Alitalia: la deroga antitrust alla Corte costituzionale
Meridiana, Eurofly e Federconsumatori avevano denunciato al Tar del Lazio la norma che permetteva ad Alitalia-Cai di possedere il monopolio su alcune rotte.
Dovrà essere la Corte Costituzionale a valutare la legittimità del decreto con il quale l’estate scorsa, modificando le norme sull’amministrazione straordinaria delle grandi imprese in crisi, fu consentito che le operazione di concentrazione tra imprese operanti nei servizi pubblici essenziali (Alitalia-AirOne) fossero escluse dalla necessità dell’autorizzazione dell’Antitrust.

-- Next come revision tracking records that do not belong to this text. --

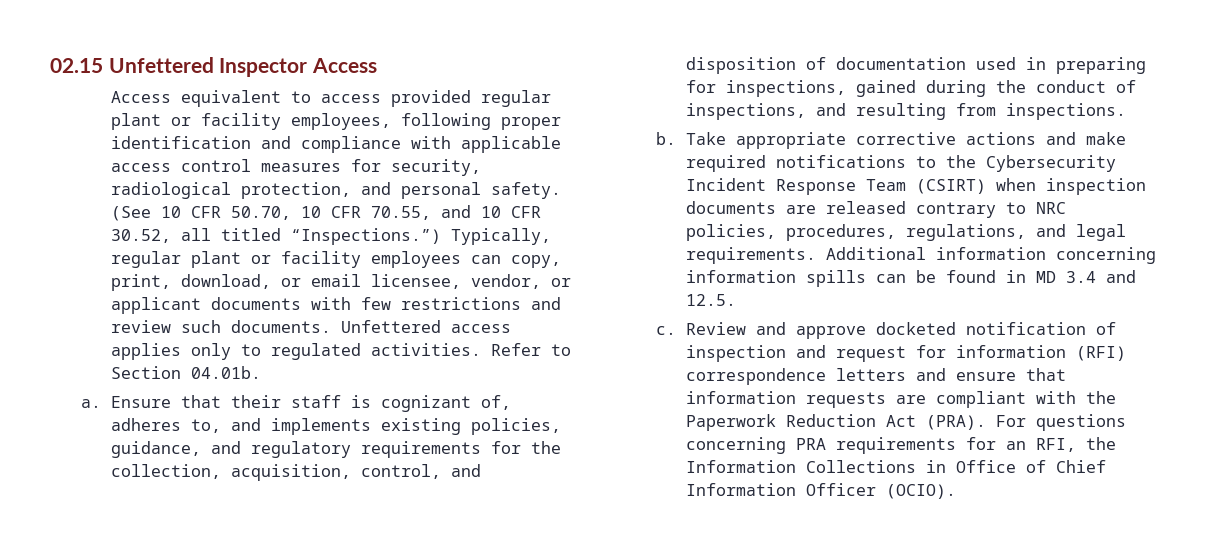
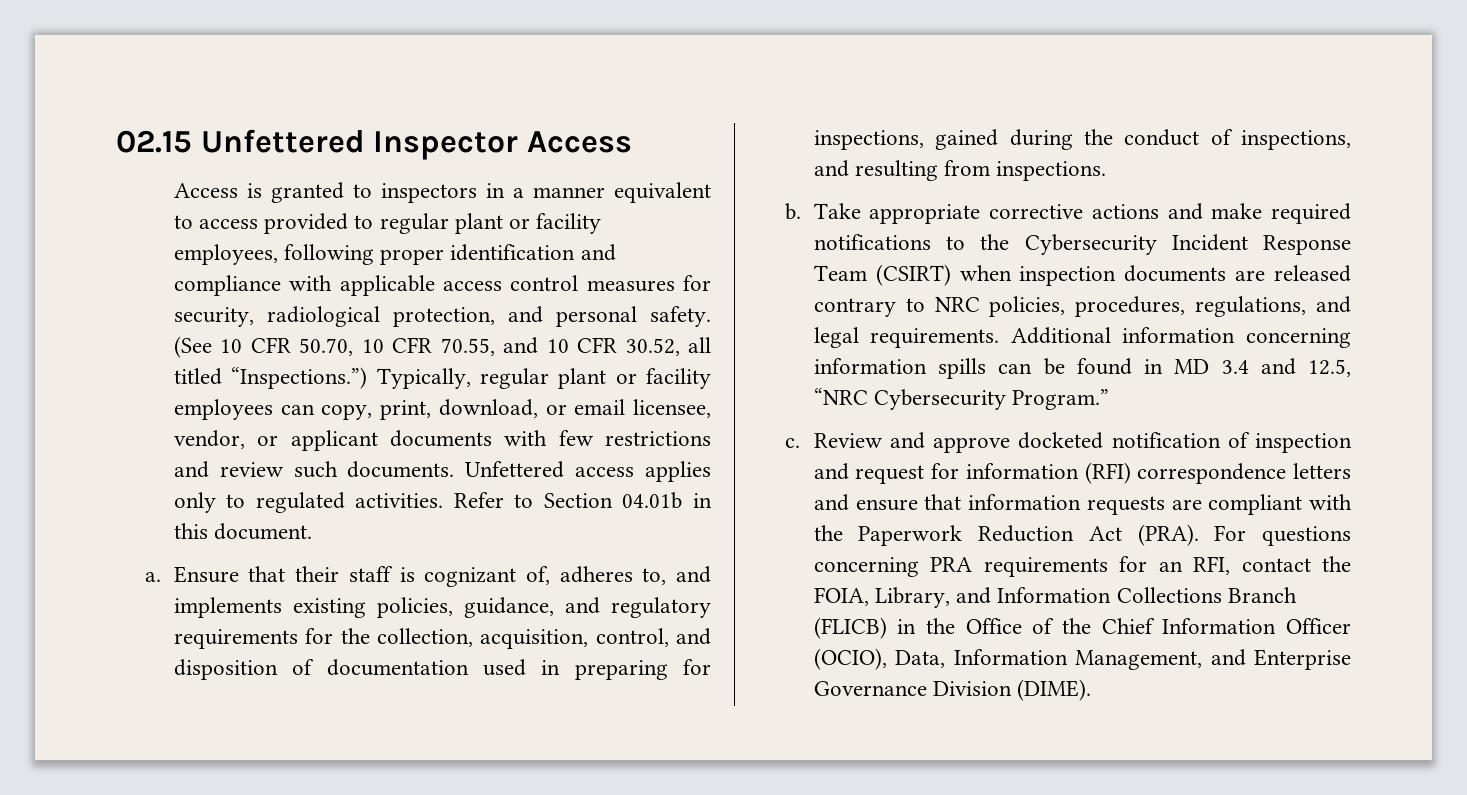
- Access equivalent to access provided regular plant or facility employees, following proper identification and compliance with applicable access control measures for security, radiological protection, and personal safety.
+ Access is granted to inspectors in a manner equivalent to access provided to regular plant or facility employees, following proper identification and compliance with applicable access control measures for security, radiological protection, and personal safety.
- Refer to Section 04.01b.
+ Refer to Section 04.01b in this document.
- Additional information concerning information spills can be found in MD 3.4 and 12.5.
+ Additional information concerning information spills can be found in MD 3.4 and 12.5, “NRC Cybersecurity Program.”
- For questions concerning PRA requirements for an RFI, the Information Collections in Office of Chief Information Officer (OCIO).
+ For questions concerning PRA requirements for an RFI, contact the FOIA, Library, and Information Collections Branch (FLICB) in the Office of the Chief Information Officer (OCIO), Data, Information Management, and Enterprise Governance Division (DIME).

Per questo il Tar del Lazio ha sospeso il giudizio sui ricorsi proposti da Meridiana, Eurofly e Federconsumatori, rimettendo gli atti alla Consulta. Per il Tar “è verosimile ritenere – si legge nell’ordinanza – che la norma di legge abbia discriminato i vettori aerei prevedendo un trattamento più favorevole per le compagnie aeree che, realizzando l’operazione di concentrazione senza il preventivo esame dell’Antitrust sull’eventuale costituzione o rafforzamento di una posizione dominante, hanno incrementato la propria posizione in termini concorrenziali, con contestuale discriminazione per le altre compagnie aeree”.

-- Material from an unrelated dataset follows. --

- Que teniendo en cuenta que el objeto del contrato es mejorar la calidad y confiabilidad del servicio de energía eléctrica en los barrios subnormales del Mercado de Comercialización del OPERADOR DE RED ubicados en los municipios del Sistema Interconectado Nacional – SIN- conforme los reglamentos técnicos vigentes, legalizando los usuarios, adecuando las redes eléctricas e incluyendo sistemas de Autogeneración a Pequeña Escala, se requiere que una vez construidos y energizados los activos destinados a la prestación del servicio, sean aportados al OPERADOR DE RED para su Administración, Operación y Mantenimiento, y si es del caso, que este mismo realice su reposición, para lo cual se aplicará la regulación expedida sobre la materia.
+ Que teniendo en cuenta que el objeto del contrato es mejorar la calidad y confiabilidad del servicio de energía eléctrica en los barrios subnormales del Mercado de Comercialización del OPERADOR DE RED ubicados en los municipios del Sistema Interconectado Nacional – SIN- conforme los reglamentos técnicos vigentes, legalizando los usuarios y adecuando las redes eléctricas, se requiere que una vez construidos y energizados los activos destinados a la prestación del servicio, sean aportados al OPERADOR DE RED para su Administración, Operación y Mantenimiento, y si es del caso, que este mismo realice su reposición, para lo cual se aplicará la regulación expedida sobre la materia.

Il collegio ha ritenuto che “tale discriminazione non sia ragionevole e, pertanto, risolvendosi in una disparità di trattamento, possa violare l’art. 3 della Costituzione perchè, mentre si rivela lesiva del principio della libertà di concorrenza, la norma di legge non dà conto di quali siano i valori costituzionali perseguiti e quindi le ragioni che possano giustificare la deroga operata al principio della par condicio e alla libertà di concorrenza”.
Un nuovo macigno sulla già discussa cessione agli “eroi” di Berlusconi della ex Compagnia di bandiera ed una ulteriore testimonianza sulla scarsa trasparenza d tutta l’operazione.